実は、台風や低気圧の接近に伴う天候の変化は、喘息など呼吸器の症状を悪化させるきっかけになることがあります。
喘息のある方の気道は、もともと炎症によって刺激に敏感な状態です。
台風が近づくと、気圧だけでなく、気温や湿度も短時間で大きく変化します。
こうした急な環境の変化が気道への刺激となり、咳や「ゼーゼー」「ヒューヒュー」という喘鳴、息苦しさなどを引き起こすことがあります。
さらに、湿度が高い日が続くと、室内ではカビやダニが増えやすくなります。
強い風によって花粉やほこりなどが舞い上がることもあり、いくつもの要因が重なって症状が現れることもあります。
大切なのは、「台風だから仕方がない」と我慢しないことです。
天気予報を確認し、台風が近づく前に、いつもの薬や吸入薬の残量、そして、正しい使い方を確認しておきましょう。
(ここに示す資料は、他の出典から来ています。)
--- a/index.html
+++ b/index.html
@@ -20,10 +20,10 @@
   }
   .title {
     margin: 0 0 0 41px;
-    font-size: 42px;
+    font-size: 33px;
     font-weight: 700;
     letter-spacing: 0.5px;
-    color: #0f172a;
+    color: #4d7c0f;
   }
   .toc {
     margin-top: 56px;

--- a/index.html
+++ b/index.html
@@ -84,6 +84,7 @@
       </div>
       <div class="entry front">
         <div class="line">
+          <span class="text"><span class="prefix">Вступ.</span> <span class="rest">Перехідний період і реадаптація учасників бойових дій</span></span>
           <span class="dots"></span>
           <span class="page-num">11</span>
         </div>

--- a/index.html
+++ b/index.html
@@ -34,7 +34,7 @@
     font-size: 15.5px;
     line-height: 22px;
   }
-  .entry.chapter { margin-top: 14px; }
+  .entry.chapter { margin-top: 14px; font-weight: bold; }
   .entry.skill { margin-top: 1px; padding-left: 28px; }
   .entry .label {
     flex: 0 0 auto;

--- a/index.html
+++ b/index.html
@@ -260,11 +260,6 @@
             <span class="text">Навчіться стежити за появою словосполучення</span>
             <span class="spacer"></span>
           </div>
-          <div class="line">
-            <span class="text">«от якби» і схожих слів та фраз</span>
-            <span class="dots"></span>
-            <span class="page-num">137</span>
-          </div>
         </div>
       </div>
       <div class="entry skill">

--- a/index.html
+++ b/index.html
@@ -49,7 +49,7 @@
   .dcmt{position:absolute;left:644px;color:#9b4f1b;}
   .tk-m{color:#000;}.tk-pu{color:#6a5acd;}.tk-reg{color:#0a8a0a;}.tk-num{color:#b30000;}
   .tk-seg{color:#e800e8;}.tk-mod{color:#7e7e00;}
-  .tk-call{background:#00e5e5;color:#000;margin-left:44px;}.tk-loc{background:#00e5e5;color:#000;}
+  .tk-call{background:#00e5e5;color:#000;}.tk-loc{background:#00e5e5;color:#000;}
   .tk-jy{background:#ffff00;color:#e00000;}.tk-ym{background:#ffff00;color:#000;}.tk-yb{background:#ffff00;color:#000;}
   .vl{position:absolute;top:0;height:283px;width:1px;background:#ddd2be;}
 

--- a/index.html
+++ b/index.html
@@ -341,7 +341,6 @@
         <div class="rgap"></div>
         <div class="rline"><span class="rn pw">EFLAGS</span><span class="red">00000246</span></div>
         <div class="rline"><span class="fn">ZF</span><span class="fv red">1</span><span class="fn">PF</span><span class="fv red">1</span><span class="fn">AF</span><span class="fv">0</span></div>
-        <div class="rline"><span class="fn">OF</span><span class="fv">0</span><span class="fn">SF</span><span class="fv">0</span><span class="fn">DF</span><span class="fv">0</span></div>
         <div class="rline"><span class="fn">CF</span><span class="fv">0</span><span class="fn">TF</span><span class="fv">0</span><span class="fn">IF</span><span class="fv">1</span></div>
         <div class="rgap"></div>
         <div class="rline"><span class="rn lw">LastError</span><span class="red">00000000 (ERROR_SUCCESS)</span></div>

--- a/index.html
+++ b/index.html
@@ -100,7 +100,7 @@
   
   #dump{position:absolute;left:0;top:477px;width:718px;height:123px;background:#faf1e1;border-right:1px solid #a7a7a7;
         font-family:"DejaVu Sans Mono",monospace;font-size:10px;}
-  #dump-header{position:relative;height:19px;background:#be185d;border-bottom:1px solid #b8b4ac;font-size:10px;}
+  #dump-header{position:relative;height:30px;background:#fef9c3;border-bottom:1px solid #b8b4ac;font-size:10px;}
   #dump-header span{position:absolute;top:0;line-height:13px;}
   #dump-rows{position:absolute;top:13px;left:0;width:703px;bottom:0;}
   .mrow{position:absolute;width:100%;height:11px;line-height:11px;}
症状が落ち着いていても、自己判断で治療を中断したり、薬の回数を増減したりしないことも大切です。
また、「天気・咳の程度・薬を使った回数」を手帳やスマートフォンに記録すると、自分の症状が悪化しやすいタイミングをつかみやすくなります。
夜間や早朝の咳が増えた、息苦しくて眠れない、発作時の薬を使う回数が増えたという場合は、早めにご相談ください。
「毎年この時期になると咳が出る」という方も、喘息や咳喘息が隠れている可能性があります。